In some correspondence with another weaver, Matt, the other day, he'd mentioned that the Oxaback Floor Loom couldn't use one of the homemade temples because the frame on the loom does not have a horizontal support for the temple's cord to hang over. I should say it doesn't have one at the height "needed", as there is one lower. If a homemade temple was to be attached to a piece of weaving, the support has to be very close to the same level as the weaving, otherwise, the woven fabric is pulled in a downward angle....not a good thing.
So I got to thinking about how I could rig something up to accommodate a temple. I had a couple of lengths of steel rod left from when I had Home Depot cut some longer ones down to a custom length to replace the flat wooden warp and cloth rods on my Ashford Table Loom. They were the correct length, why not use them? So I went to the hardware store and bought 4 screw eyes. I wanted something thinner with a long shank, but those weren't available, but found some that would work fine.

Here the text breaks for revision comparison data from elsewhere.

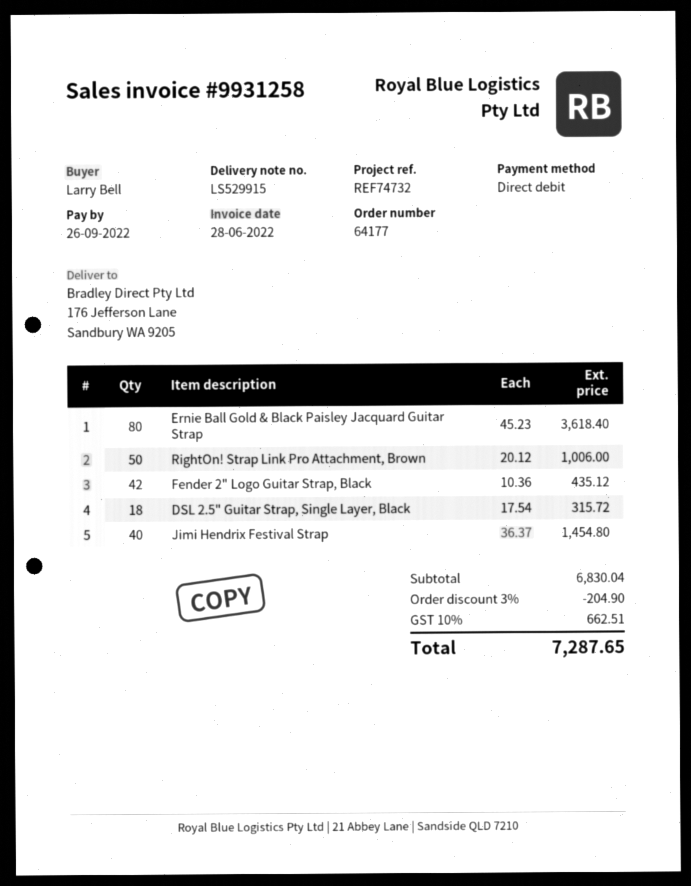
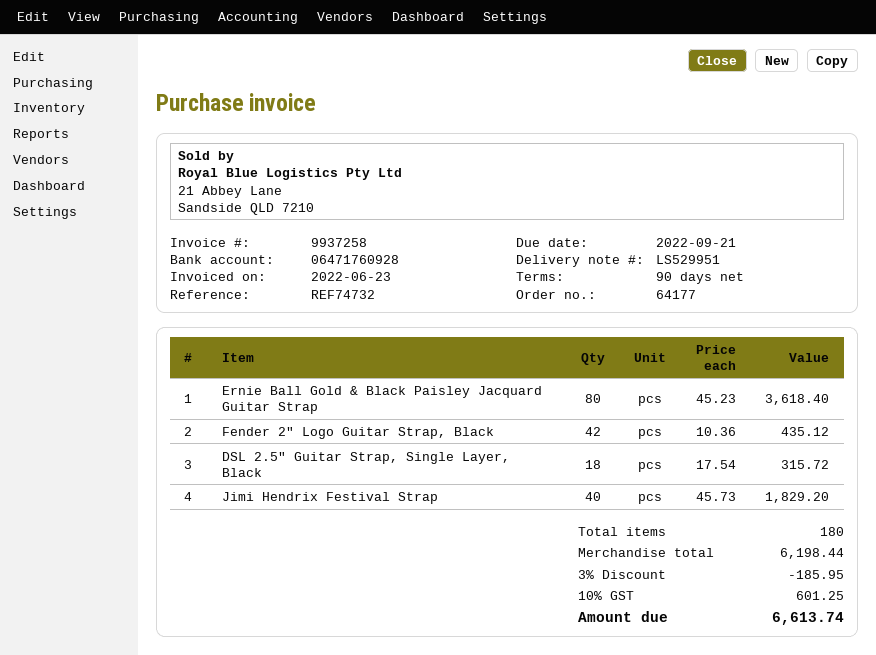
delivery note number: LS529915 -> LS529951
invoice number: 9931258 -> 9937258
invoice date: 2022-06-28 -> 2022-06-23
due date: 2022-09-26 -> 2022-09-21
RightOn! Strap Link Pro Attachment, Brown: 50 x 20.12 = 1006.00 -> none
Jimi Hendrix Festival Strap: 40 x 36.37 = 1454.80 -> 40 x 45.73 = 1829.20
subtotal: 6830.04 -> 6198.44
discount: 3% = 204.90 -> 3% = 185.95
tax: 10% = 662.51 -> 10% = 601.25
total: 7287.65 -> 6613.74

The Oxaback's "beater" sticks out a tiny bit from the loom's frame so I was not able to have anything that laid flush against the frame, so only screwed the eyes in far enough to catch firmly.

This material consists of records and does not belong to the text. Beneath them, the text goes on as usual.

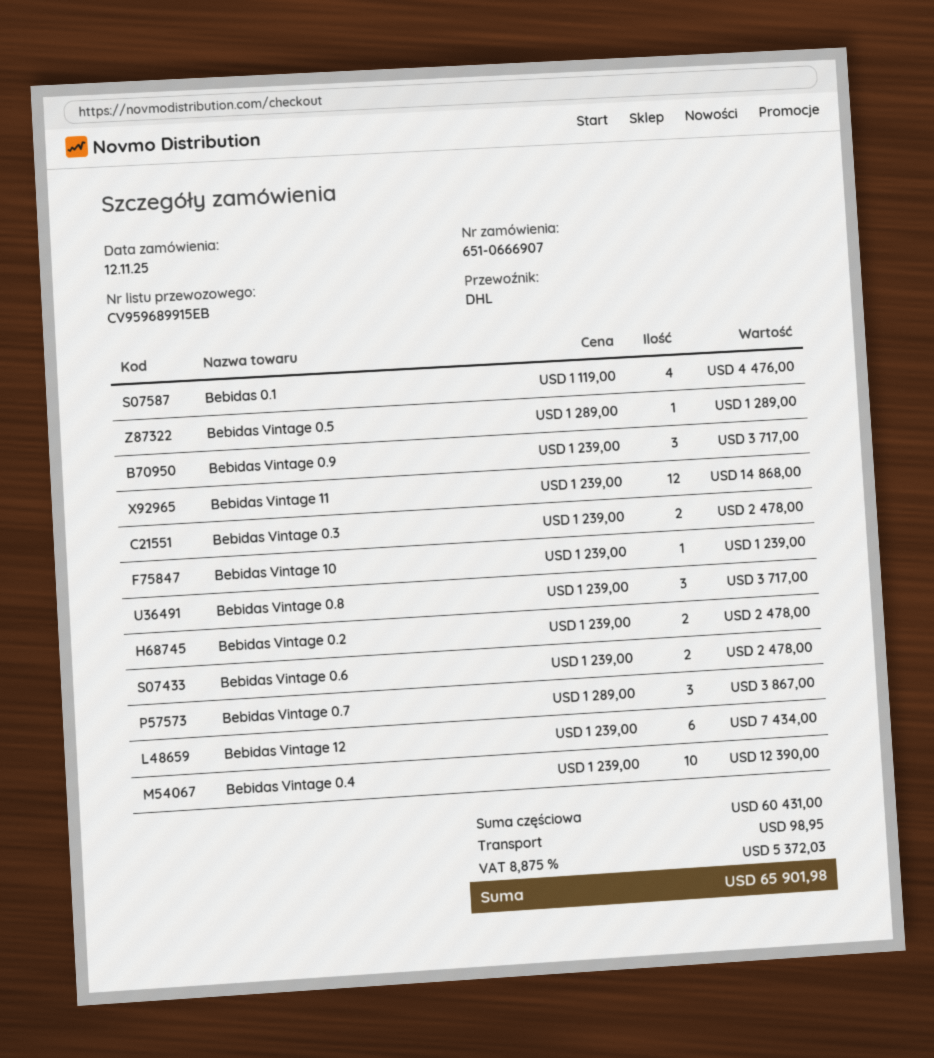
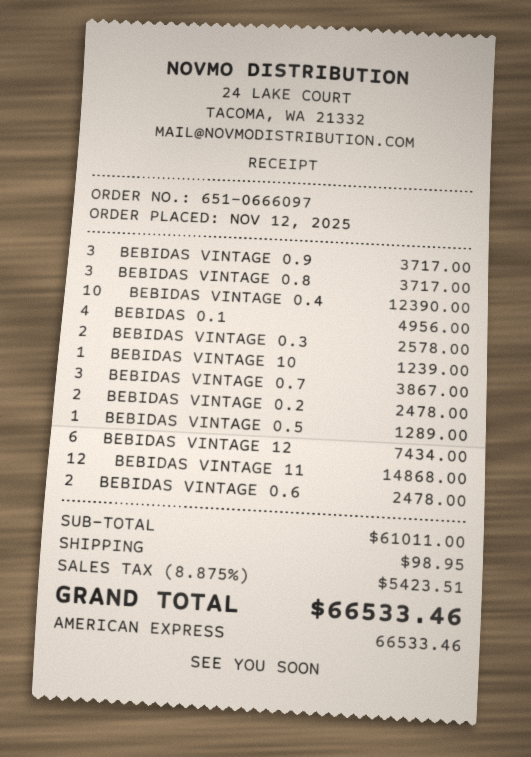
order number: 651-0666907 -> 651-0666097
Bebidas 0.1: 4 for 4476.00 -> 4 for 4956.00
Bebidas Vintage 0.3: 2 for 2478.00 -> 2 for 2578.00
subtotal: 60431.00 -> 61011.00
tax: 8.875% = 5372.03 -> 8.875% = 5423.51
total: 65901.98 -> 66533.46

Here is how it looks when finished. It is easily detachable and does not threaten the integrity of the loom's frame. I could have used "L" screws, but felt a rounded piece of hardware would be better.

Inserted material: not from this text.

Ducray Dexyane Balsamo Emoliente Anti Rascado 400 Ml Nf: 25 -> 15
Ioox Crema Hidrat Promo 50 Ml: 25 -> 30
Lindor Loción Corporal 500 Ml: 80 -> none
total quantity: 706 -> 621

The steel rods (wooden dowels could be used, too) are held in place with a rubber band.
The other side of the loom has the knob which controls the folding section of the loom. It is used when one would bring the warp beam up for storage, or down for work (as it is now), tightening to keep the section firmly in place. Thankfully, all I had to do was remove the knob, screw in the eye and replace the knob again, although, it still was a tight fit. It, too, is held in place with a rubber band, but on the other end. The "L" screw would actually fit into this space much better.
Another look at the set up.......
While at the hardware store, I also bought a few things to experiment with for another temple. Again, thanks to Matt, who got me thinking about improving the temple.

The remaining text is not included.